There are several vaccines that are in use. The first mass vaccination program launched in early December 2020 and as of and as of 15 February 2021, 175.3 million vaccine doses have been administered. At least 7 different vaccines have been administered.
WHO issued an Emergency Use Listing (EULs) for the Pfizer COVID-19 vaccine on 31 December 2020. On 15 February 2021, WHO issued EULs for two versions of the AstraZeneca/Oxford COVID-19 vaccine, manufactured by the Serum Institute of India and SKBio.
Because COVID-19 vaccines have only been utilized in the past several months, it’s too early to realize the length of protection of COVID-19 vaccines. Study is in progress to answer this question. However, it is promising that existing data suggest that most people who recover from COVID-19 get an immune response that provides at least some period of protection against reinfection – although we’re still learning how strong this protection is, and how long it lasts.
In the contest to end the coronavirus pandemic, the more secure, efficient vaccines we have available, the sooner we will be able to move up out of this mess.
To date, five vaccines — produced by Moderna, Pfizer, Novavax, Johnson & Johnson and AstraZeneca — are the front-runners. In the coming months, these vaccines will not only save tons of lives, but they will also relieve some of the tremendous pressure on the health care system and provide our frontline workers with some much-needed rest.
Some of these vaccines (like Johnson & Johnson’s) were tested in areas where more contagious variants have taken hold, such as South Africa, whereas Moderna’s and Pfizer’s vaccines were tested before the variants identified in the U.K. and South Africa struck and began spreading like wildfire.
The Pfizer and Moderna vaccines have shown astonishing — and essentially equivalent — degrees of efficacy, at least in the early stages after vaccination.
The Pfizer vaccine showed efficacy of 95% at preventing symptomatic Covid infection after two doses. The vaccine appeared to be more or less equally protective across age groups and racial and ethnic groups.
The Moderna vaccine was 94.1% effective at preventing symptomatic Covid-19, after the second dose. The vaccine’s efficacy appeared to be slightly lower in people 65 and older, but during a presentation to the Food and Drug Administration’s advisory committee in December, the company explained that the numbers could have been influenced by the fact there were few cases in that age group in the trial. The vaccine appeared to be equally effective across different ethnic and racial groups.

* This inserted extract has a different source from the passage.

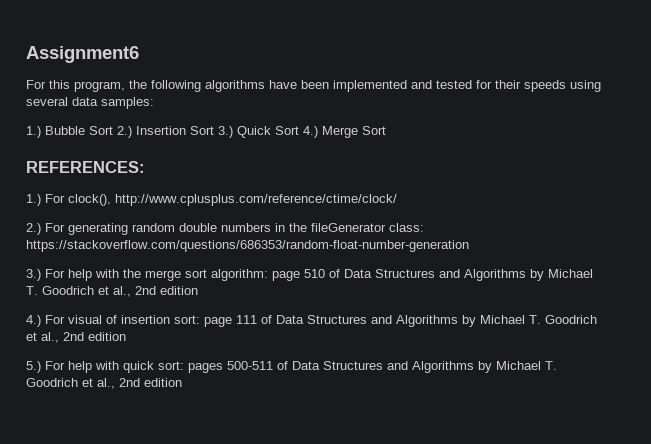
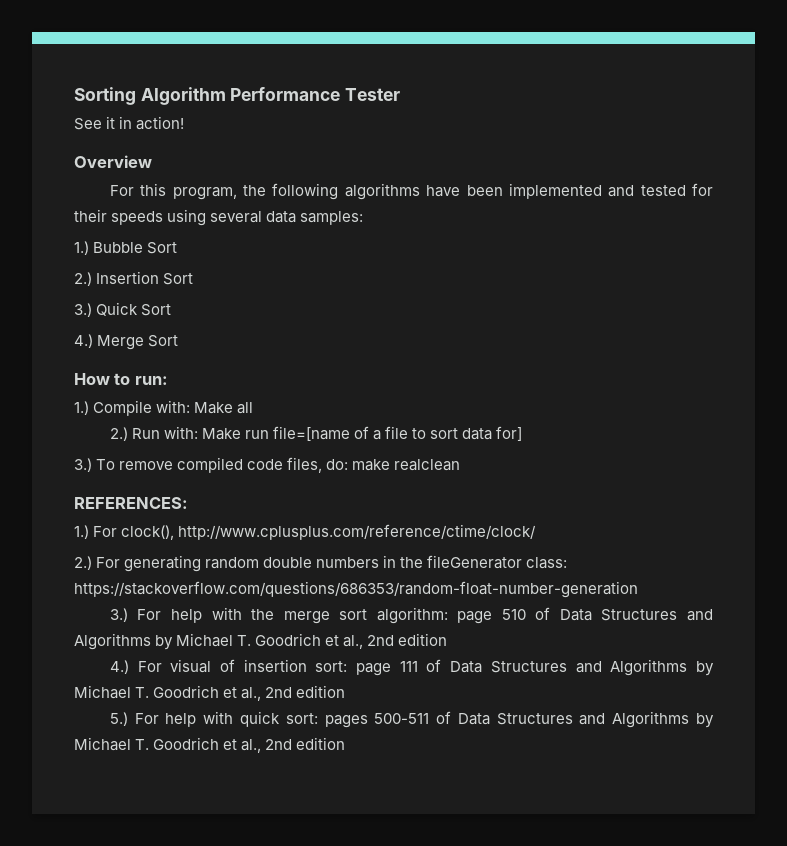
[26,46,139,63] Assignment6 -> [74,87,401,105] [74,116,185,130] [74,155,152,168] Sorting Algorithm Performance Tester // See it in action! // Overview
(113, 130) none -> (178, 248) //
(214, 130) none -> (194, 279) //
(299, 130) none -> (172, 310) //
(386, 130) none -> [74,373,168,385] [74,400,254,416] [109,426,523,441] [74,457,461,473] // How to run: // 1.) Compile with: Make all // 2.) Run with: Make run file=[name of a file to sort data for] // 3.) To remove compiled code files, do: make realclean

But comparing efficacy in those vaccines to the efficacy of Johnson & Johnson’s is challenging because of differences in the designs of the Phase 3 clinical tests — essentially the trials were testing for different outcomes. Pfizer’s and Moderna’s trials were testing for slightly different criteria, with Pfizer counting cases from seven days after receipt of the second dose of vaccine and Moderna waiting till day 14 to start counting cases. Both tested for any symptomatic Covid infection.

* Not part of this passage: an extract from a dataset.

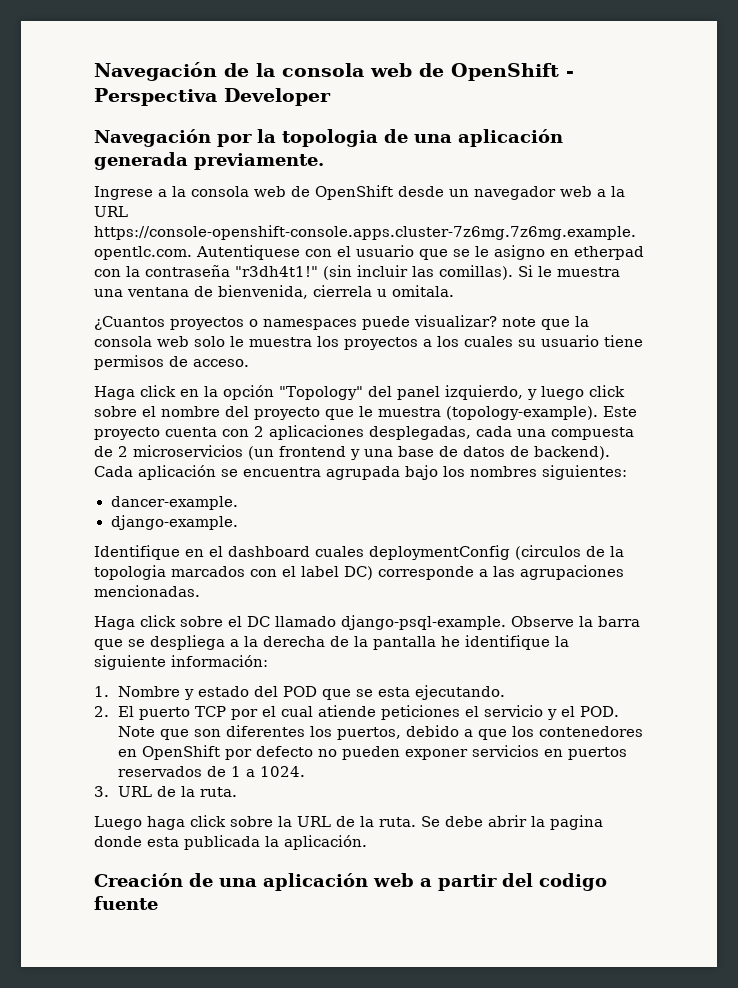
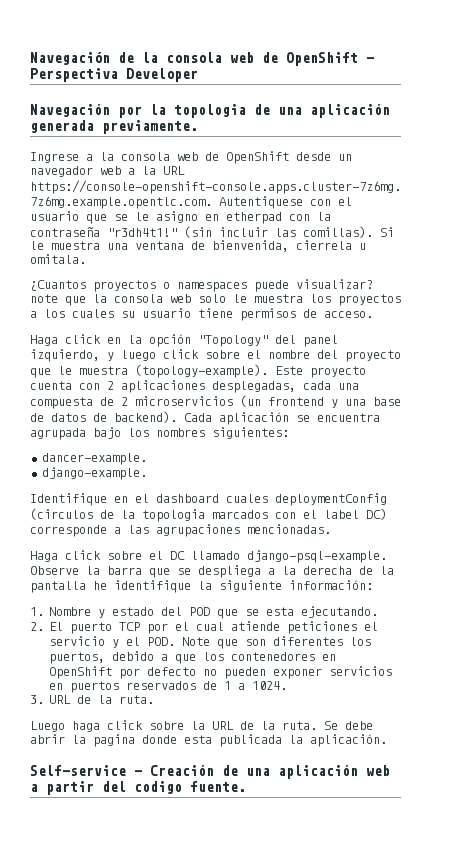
(367, 842) none -> [30,765,142,776] Self-service -
[94,896,158,910] fuente -> [190,781,246,792] fuente.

J&J, by contrast, sought to determine whether one dose of its vaccine protected against moderate to severe Covid illness — defined as a combination of a positive test and at least one symptom such as shortness of breath, beginning from 14 or 28 days after the single shot.
Experts say it does not really matter (and you likely won’t have a choice in most cases). Any vaccine you get should do a pretty great job at protecting you against severe illness, along with hospitalization and death.

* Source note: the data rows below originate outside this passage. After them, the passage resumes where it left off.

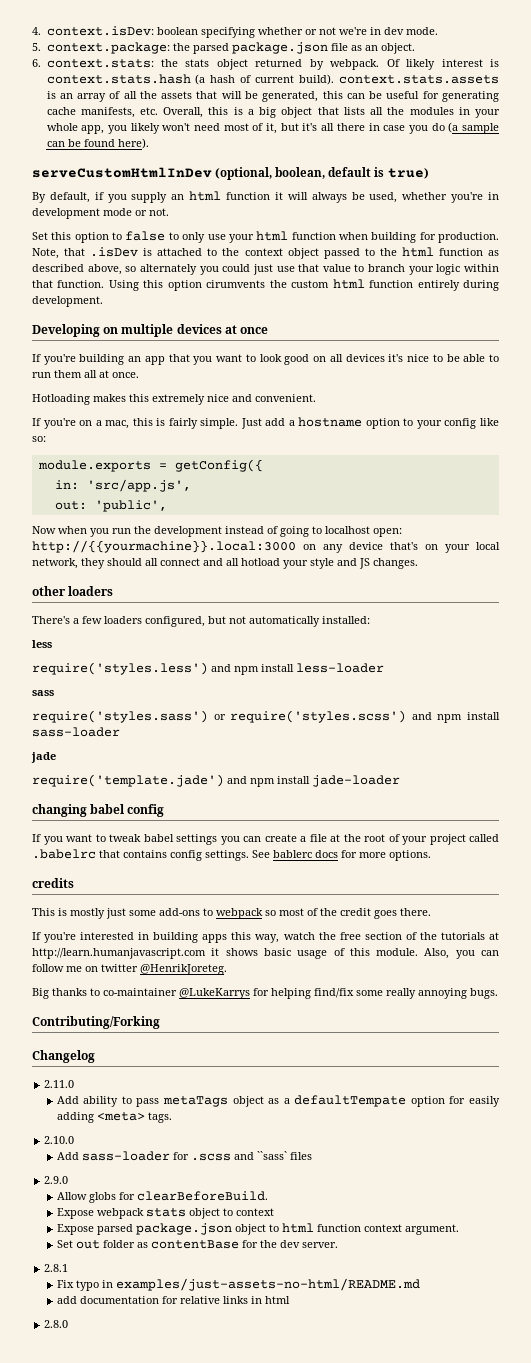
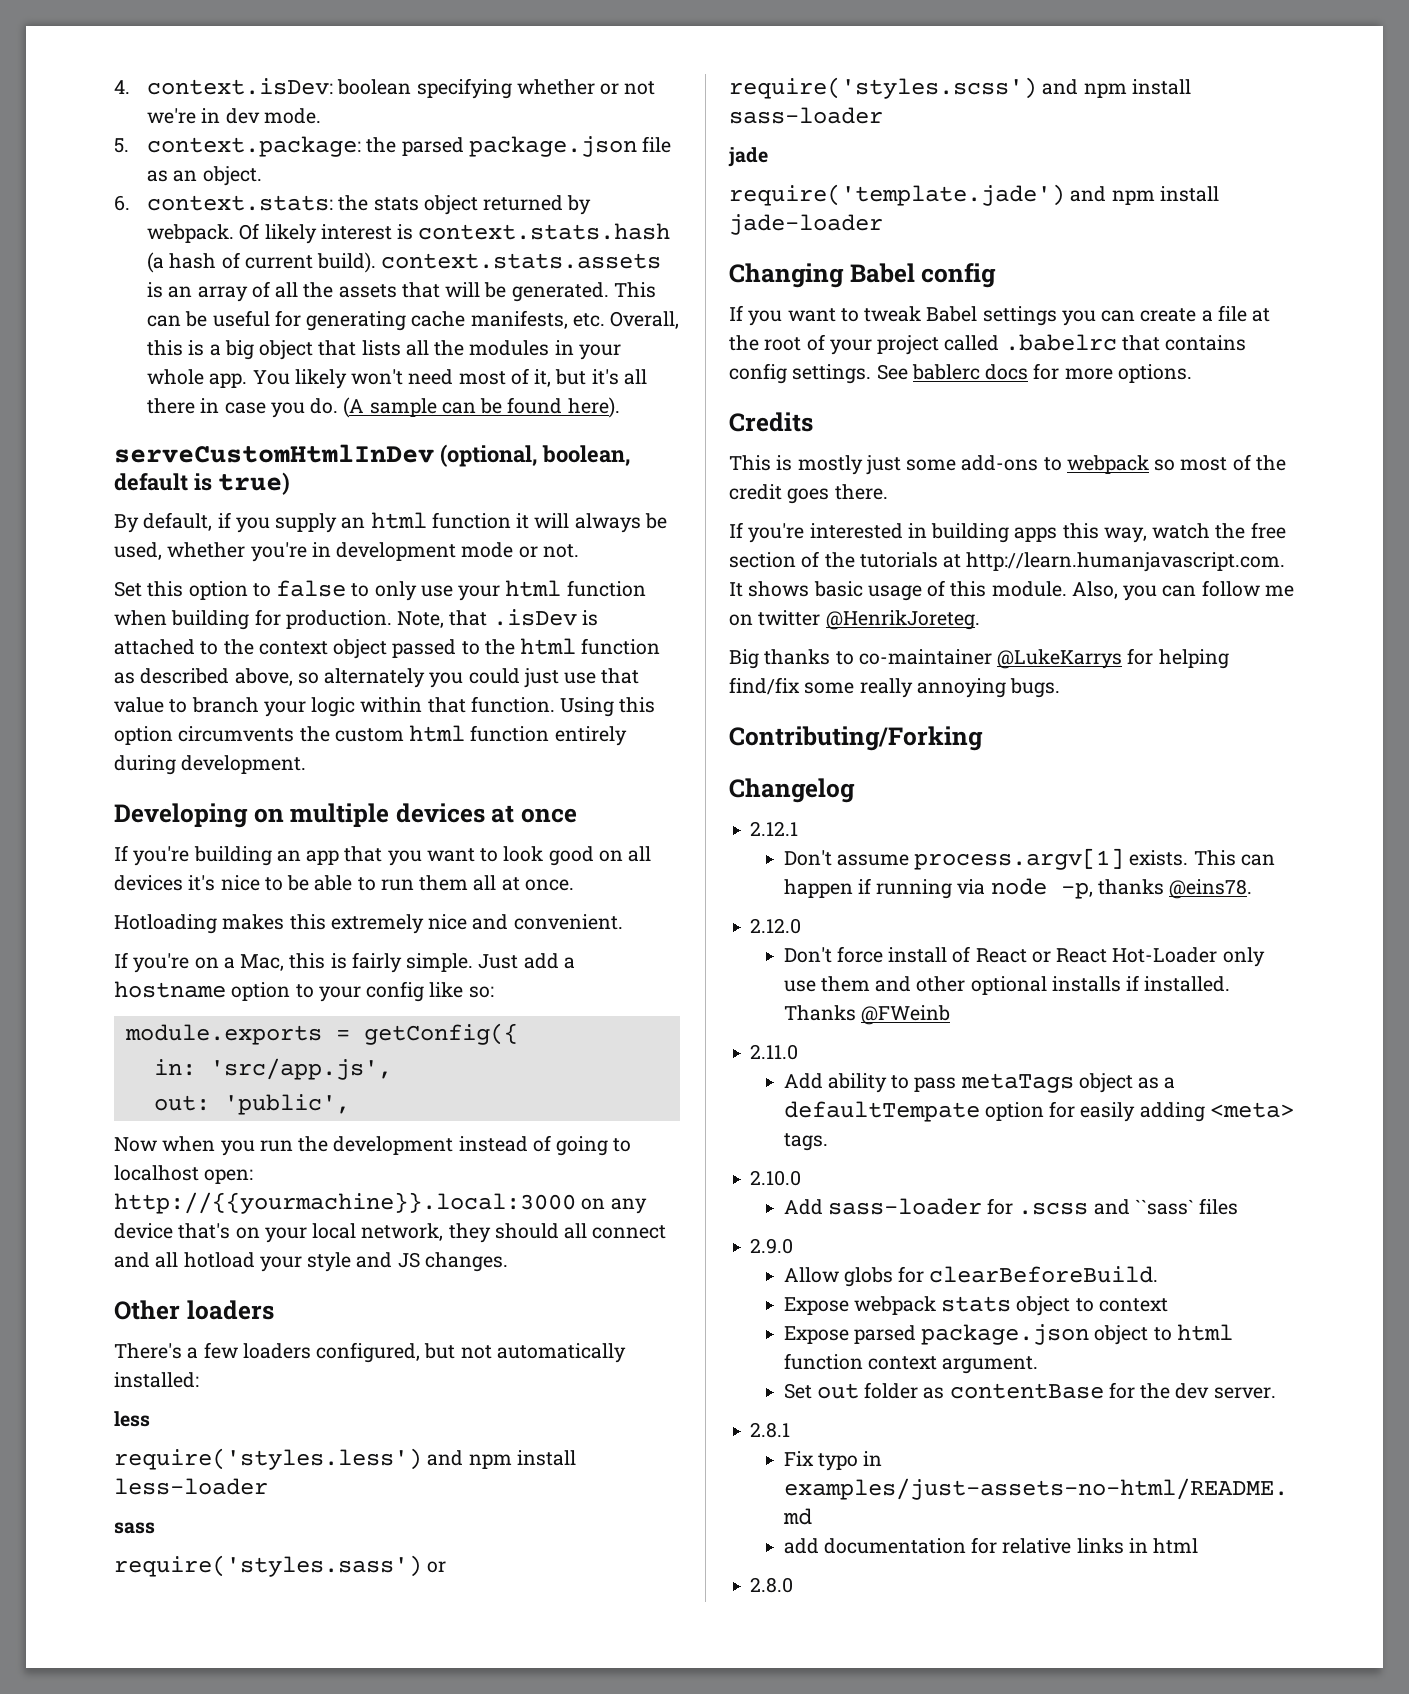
[262,91,343,102] generated, this -> [511,282,656,302] generated. This
[81,125,127,134] app, you -> [209,370,290,388] app. You
[431,122,459,133] do (a -> [310,397,365,418] do. (A
[206,280,266,288] cirumvents -> [178,726,295,742] circumvents
[105,420,130,429] mac, -> [240,954,285,971] Mac,
[32,586,66,596] other -> [114,1300,180,1320] Other
[32,804,126,817] changing babel -> [729,263,915,288] Changing Babel
[143,834,174,842] babel -> [926,306,978,322] Babel
[32,878,74,888] credits -> [729,412,813,432] Credits
[32,948,220,959] http://learn.humanjavascript.com it -> [966,552,1286,572] [729,582,743,597] http://learn.humanjavascript.com. It
(95, 1056) none -> [750,821,799,836] [783,848,1275,870] [783,878,1253,899] [750,918,802,934] [783,946,1265,967] [783,975,1231,995] [783,1005,950,1025] // 2.12.1 // Don't assume process.argv[1] exists. This can happen if running via node -p, thanks @eins78. // 2.12.0 // Don't force install of React or React Hot-Loader only use them and other optional installs if installed. Thanks @FWeinb

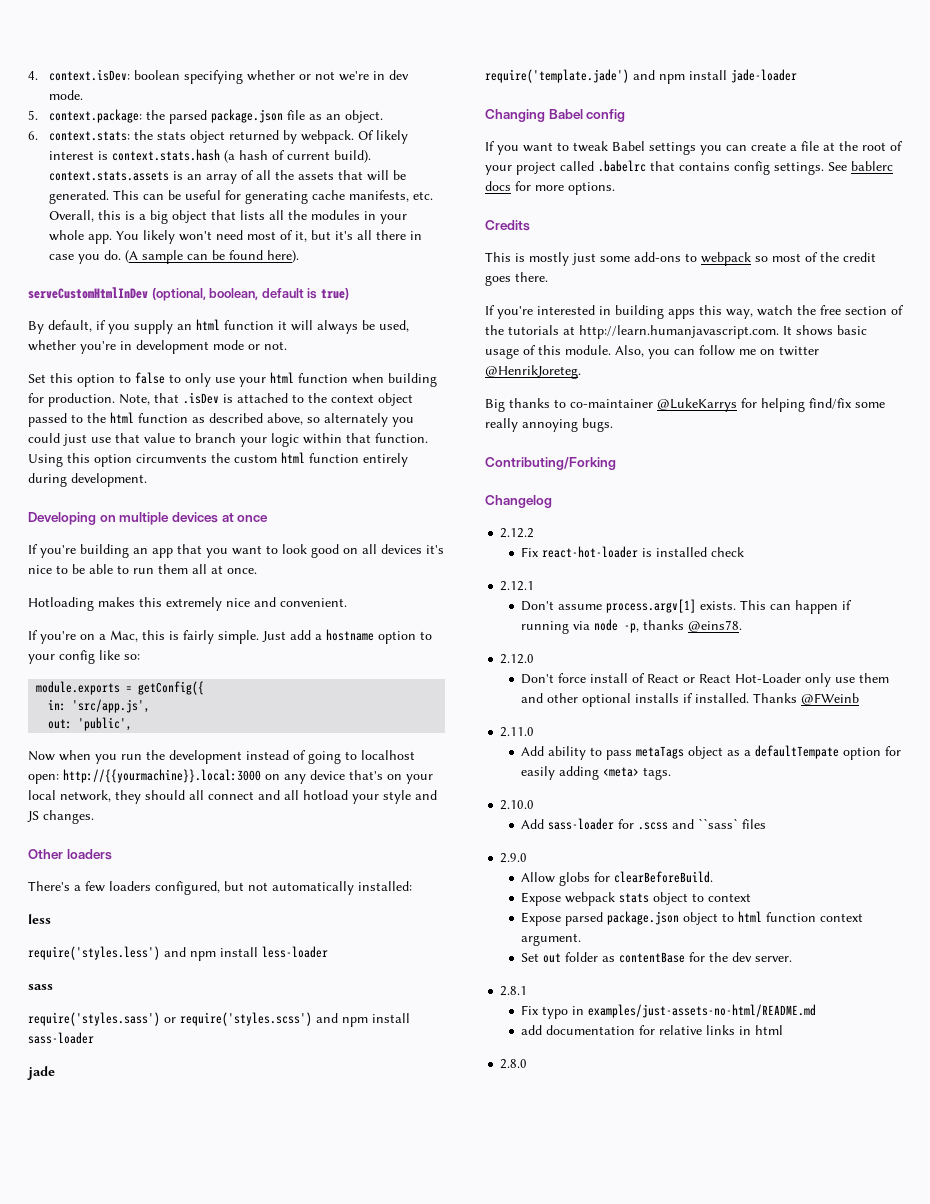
(855, 790) none -> [500,528,535,538] [521,546,745,558] // 2.12.2 // Fix react-hot-loader is installed check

From an individual standpoint, a slight dip in efficacy might not make a big difference, but from a population standpoint, it can translate to a lot more people who remain susceptible to getting sick and spreading it to others, Onyema Ogbuagu, MBBCh, is an infectious diseases specialist from Yale medical school said.
All of these vaccines working together will help us achieve herd immunity. We really need 65% to 85% of the population to have protection against the virus, Ogbuagu said. And that end goal becomes a lot more realistic when we’ve got a mix of highly efficacious vaccines.